With the many advances in care and treatments, today’s patients have more and more reasons to expect the best outcomes. Here are the incredible stories of our patients and their journeys. Click on a thumbnail and scroll down to view each story.
The white paper crinkles underneath as you situate yourself on the exam table. You just had a yearly wellness checkup and are waiting for your primary care physician to return with your lab results from the previous week.
Knowing that diabetes runs in your family and living with type 2 diabetes yourself, the doctor ordered an A1C blood draw. Today, you all will find out how well you having been managing your type 2 diabetes. “Let’s see what your A1C level is,” states your doctor, as he reviews the report.
You hope your level is within the normal range of seven percent or less, but you see a look of concern on your doctor’s face. You immediately realize something is not right.
This is a familiar scenario for Tina Worlock. “No one wants to hear that their A1C is 15 percent, which is alarmingly high level and if left uncontrolled, could lead to serious complications,” says Tina. “I didn’t hear much after my doctor uttered those words. Like anyone else, I started thinking, ‘why me?’ But the moment the thought crossed my mind, I decided not to let this disease run my life. Diabetes was not in charge of me; I was in charge of it.”
Although Tina was no stranger to diabetes, she never dreamed her A1C would be at this level.
More than 37 million Americans have diabetes and approximately 90 percent have type 2 diabetes, according to the Centers for Disease Control and Prevention.
Type 2 diabetes develops when cells do not respond normally to insulin, a hormone made by the pancreas that acts like a key to let blood sugar into the cells for the body to use as energy. This is known as insulin resistance.
As a result, the pancreas makes more insulin in an attempt to get cells to respond. Eventually, the pancreas cannot keep up, causing blood sugar levels to rise and setting the stage for prediabetes and type 2 diabetes.
Tina’s doctor referred her to the McLeod Diabetes Center.
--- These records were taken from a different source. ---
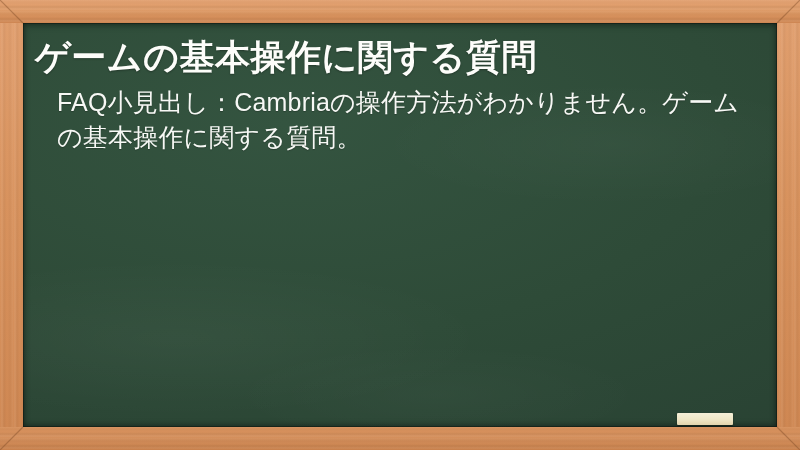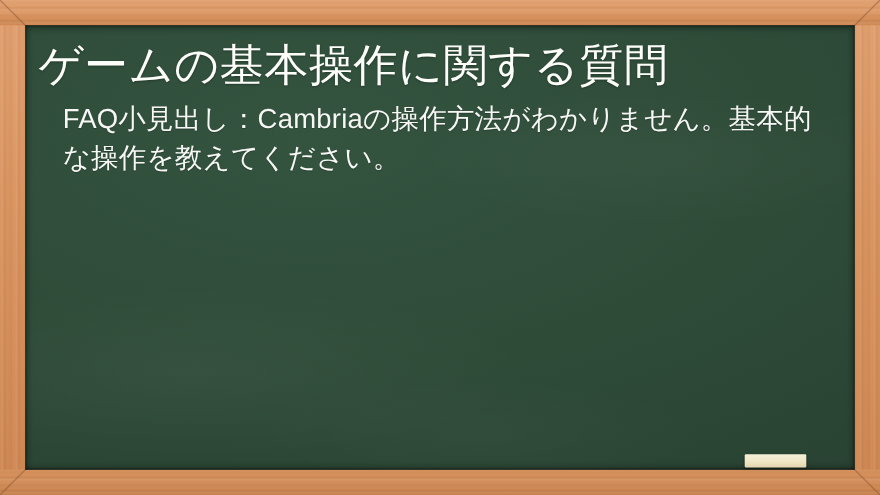--- a/index.html
+++ b/index.html
@@ -117,9 +117,9 @@
   
   .title {
     color: #fdfdfa;
-    font-size: 40px;
+    font-size: 35px;
     line-height: 1.25;
-    font-weight: 400;
+    font-weight: 700;
     letter-spacing: 0.5px;
     margin: 4px 0 6px 0;
     white-space: nowrap;

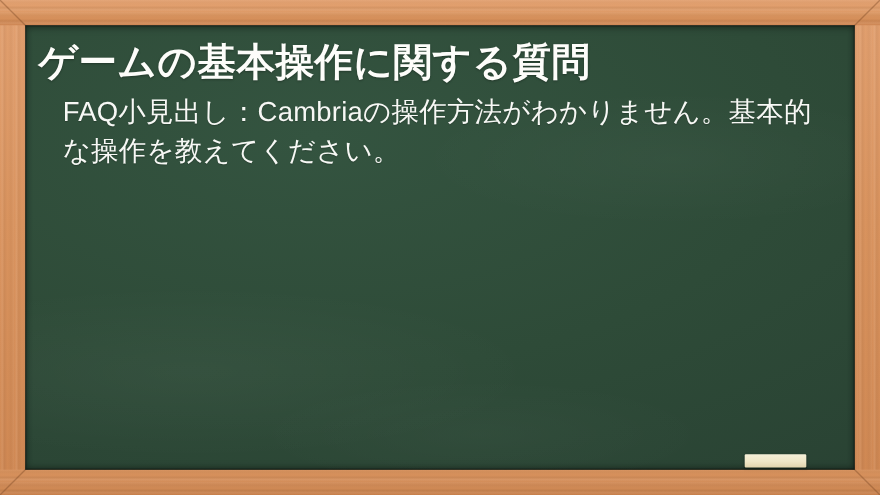--- a/index.html
+++ b/index.html
@@ -192,7 +192,7 @@
       <h1 class="title">ゲームの基本操作に関する質問</h1>
 
       <ul class="body-list">
-        <li class="para">FAQ小見出し：Cambriaの操作方法がわかりません。基本的な操作を教えてください。</li>
+        <li class="para">FAQ小見出し：Cambriaの操作方法がわかりません。ゲームの基本操作に関する質問。</li>
       </ul>
 
     </div>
Since opening its doors in 1999, the McLeod Diabetes Center has provided people with diabetes the education and tools needed to better manage their health, including:
· Inpatient and outpatient diabetes education
· Comprehensive diabetes evaluations
· Diabetes and insulin self-management education
· Medical nutrition therapy
· Gestational diabetes management
· Insulin pump training
· And more
The McLeod Diabetes Center is recognized by the American Diabetes Association (ADA), the Diabetes Initiative of South Carolina, and the Association of Diabetes Care & Education Specialists for achieving national and state standards of diabetes education.
“I had always been aware that uncontrolled diabetes could lead to serious complications such as blindness, poor circulation and kidney disease,” said Tina. “I wasn’t sure what new information the McLeod Diabetes Center could share with me that I didn’t already know.”
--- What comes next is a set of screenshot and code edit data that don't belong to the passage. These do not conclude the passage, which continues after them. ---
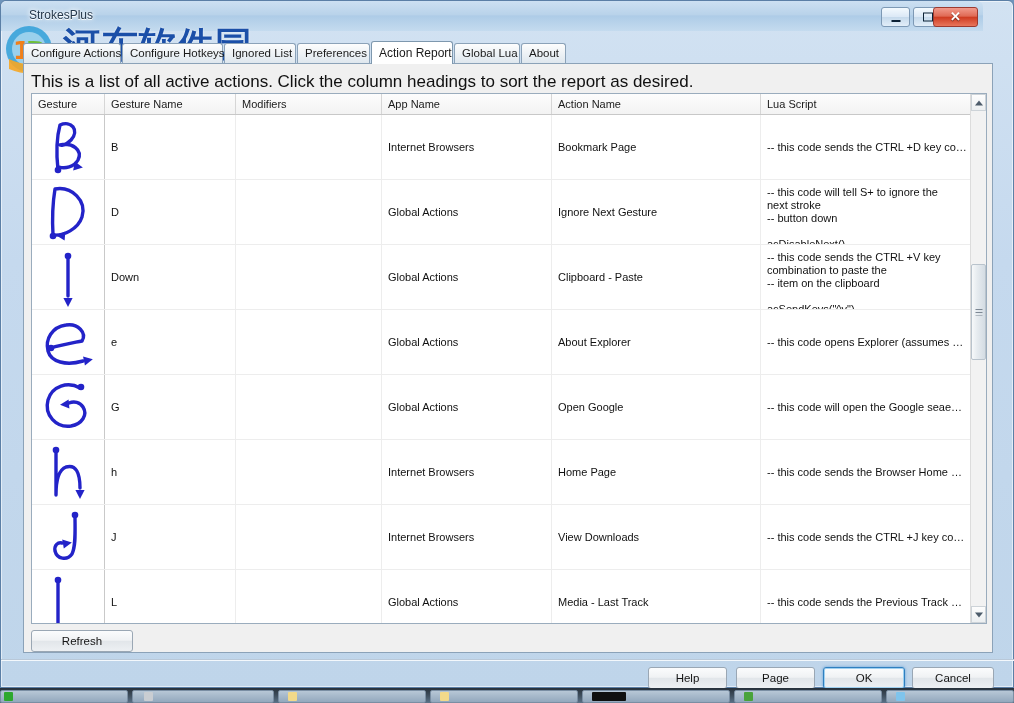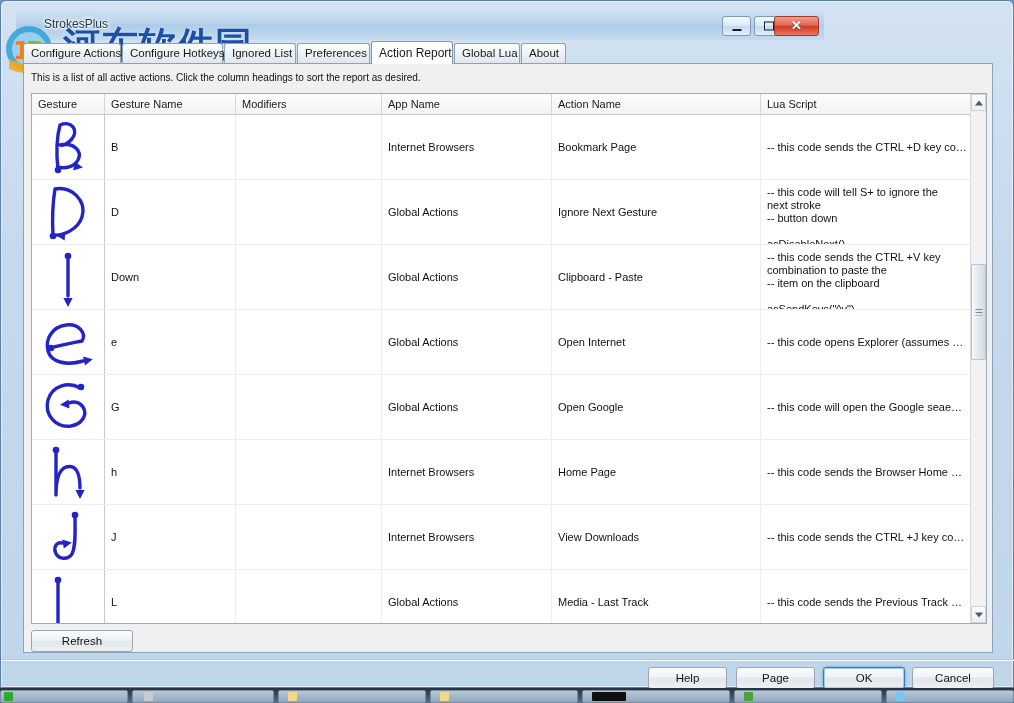--- a/index.html
+++ b/index.html
@@ -20,11 +20,10 @@
     box-shadow:inset 0 0 0 1px rgba(255,255,255,.55);
   }
   #titlebar{
-    position:absolute;left:0;top:9px;width:808px;height:30px;
+    position:absolute;left:0;top:0;width:982px;height:30px;
     border-radius:6px 6px 0 0;
     background:linear-gradient(to bottom,#cde0f2 0%,#b9d3ea 45%,#aecce7 50%,#c4dbef 100%);
     overflow:hidden;
-    margin-left:15px;
   }
   #title-text{
     position:absolute;left:28px;top:7px;

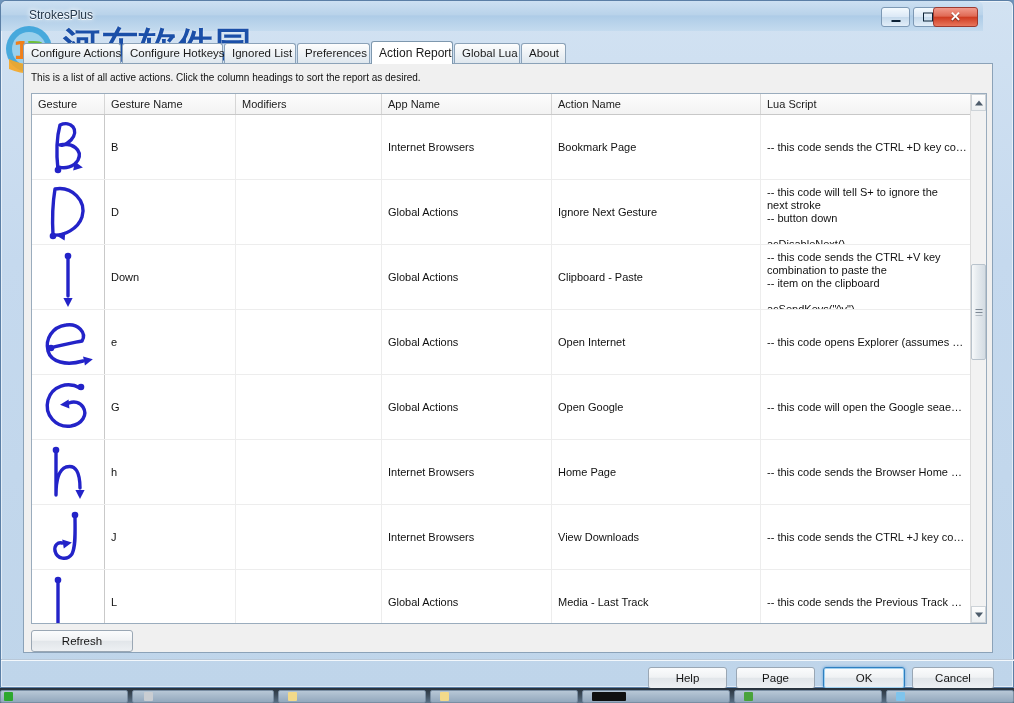--- a/index.html
+++ b/index.html
@@ -106,7 +106,7 @@
   }
   #desc{
     position:absolute;left:7px;top:8px;
-    font-size:10px;color:#101010;white-space:nowrap;
+    font-size:17px;color:#101010;white-space:nowrap;
   }
 
   

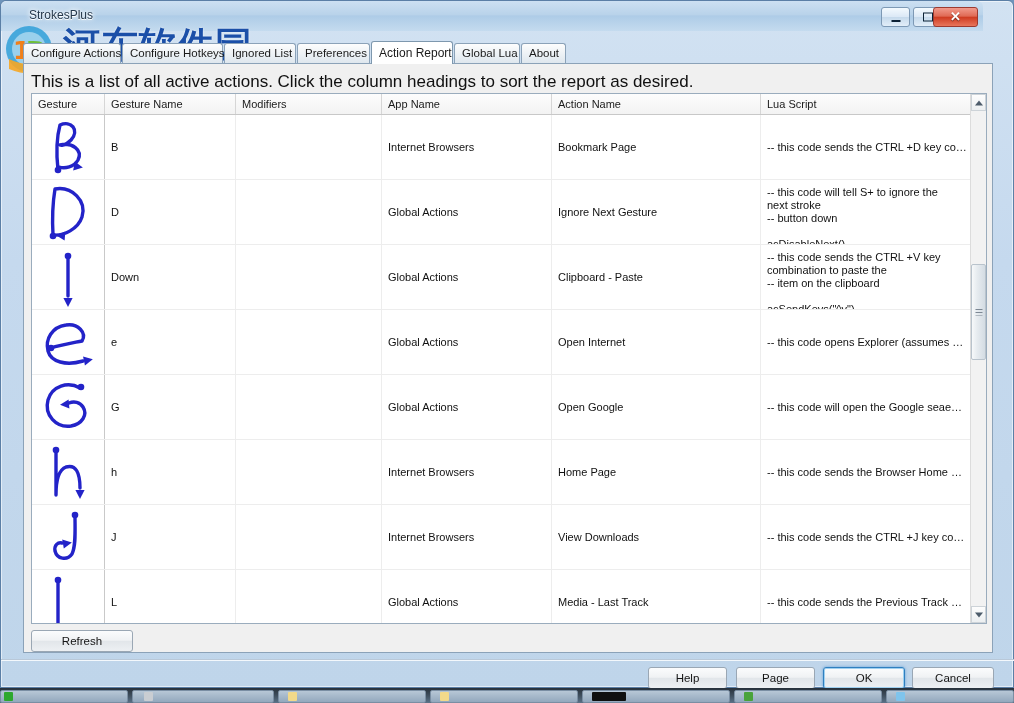--- a/index.html
+++ b/index.html
@@ -335,7 +335,7 @@
             <div class="cell" style="left: 73px; width: 131px;">e</div>
             <div class="cell" style="left: 204px; width: 146px;"></div>
             <div class="cell" style="left: 350px; width: 170px;">Global Actions</div>
-            <div class="cell" style="left: 520px; width: 209px;">Open Internet</div>
+            <div class="cell" style="left: 520px; width: 209px;">About Explorer</div>
             <div class="cell lua single" style="left: 729px; width: 211px;">-- this code opens Explorer (assumes …</div>
           </div>
           <div class="row" style="height: 65px;">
At Tina’s initial appointment, she met with Sunny Stokes, Registered Nurse and Diabetes Care Manager. They discussed Tina’s A1C level, ways to bring it down to a normal range, as well ashow to assemble a balanced plate at mealtimes and healthy snack options.
“A patient’s first appointment is very thorough, which is crucial for creating a customized plan that meets their needs,” said Sunny. “With Tina, we immediately identified a few barriers standing in her way of success and discussed strategies for overcoming those obstacles.”
By the end of her first appointment, Tina realized there were many things she did not know about type 2 diabetes. Sunny reminded Tina that changing her mindset was key to maintaining healthy behaviors such as balanced meals and exercise.
Within two months of beginning her journey with the McLeod Diabetes Center, Tina reduced her A1C from 15 percent to 7.7 percent. Her most recent results show an A1C level of 5.7 percent.
“It has been a pleasure taking part in Tina’s care, and I look forward to seeing her check off each goal and meet challenges as they arise,” said Sunny. “Perhaps the most rewarding of all is seeing firsthand Tina’s newfound confidence and energy.”